## INPUT FOR THIS TASK:
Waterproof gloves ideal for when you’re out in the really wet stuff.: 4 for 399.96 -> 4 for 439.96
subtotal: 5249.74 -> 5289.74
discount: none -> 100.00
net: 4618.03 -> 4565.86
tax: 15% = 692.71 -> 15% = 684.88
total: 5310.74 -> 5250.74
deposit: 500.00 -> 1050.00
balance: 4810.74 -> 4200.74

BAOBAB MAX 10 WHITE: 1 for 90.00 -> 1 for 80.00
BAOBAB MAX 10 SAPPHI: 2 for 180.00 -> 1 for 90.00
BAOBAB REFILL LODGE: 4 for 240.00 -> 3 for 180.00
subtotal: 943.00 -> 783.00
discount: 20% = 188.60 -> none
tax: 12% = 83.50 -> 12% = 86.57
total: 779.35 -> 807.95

--

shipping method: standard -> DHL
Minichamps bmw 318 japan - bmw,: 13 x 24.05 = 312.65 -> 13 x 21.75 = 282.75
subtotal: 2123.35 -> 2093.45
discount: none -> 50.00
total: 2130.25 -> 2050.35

## ASSIGNED TASK:
Starting with the line that holds "Waterproof gloves ideal" and ending with the line that holds "total: 779.35 -> 807.95", retype every line in the data above exactly, and nothing else.

## THE COMPLETED TASK:
Waterproof gloves ideal for when you’re out in the really wet stuff.: 4 for 399.96 -> 4 for 439.96
subtotal: 5249.74 -> 5289.74
discount: none -> 100.00
net: 4618.03 -> 4565.86
tax: 15% = 692.71 -> 15% = 684.88
total: 5310.74 -> 5250.74
deposit: 500.00 -> 1050.00
balance: 4810.74 -> 4200.74

BAOBAB MAX 10 WHITE: 1 for 90.00 -> 1 for 80.00
BAOBAB MAX 10 SAPPHI: 2 for 180.00 -> 1 for 90.00
BAOBAB REFILL LODGE: 4 for 240.00 -> 3 for 180.00
subtotal: 943.00 -> 783.00
discount: 20% = 188.60 -> none
tax: 12% = 83.50 -> 12% = 86.57
total: 779.35 -> 807.95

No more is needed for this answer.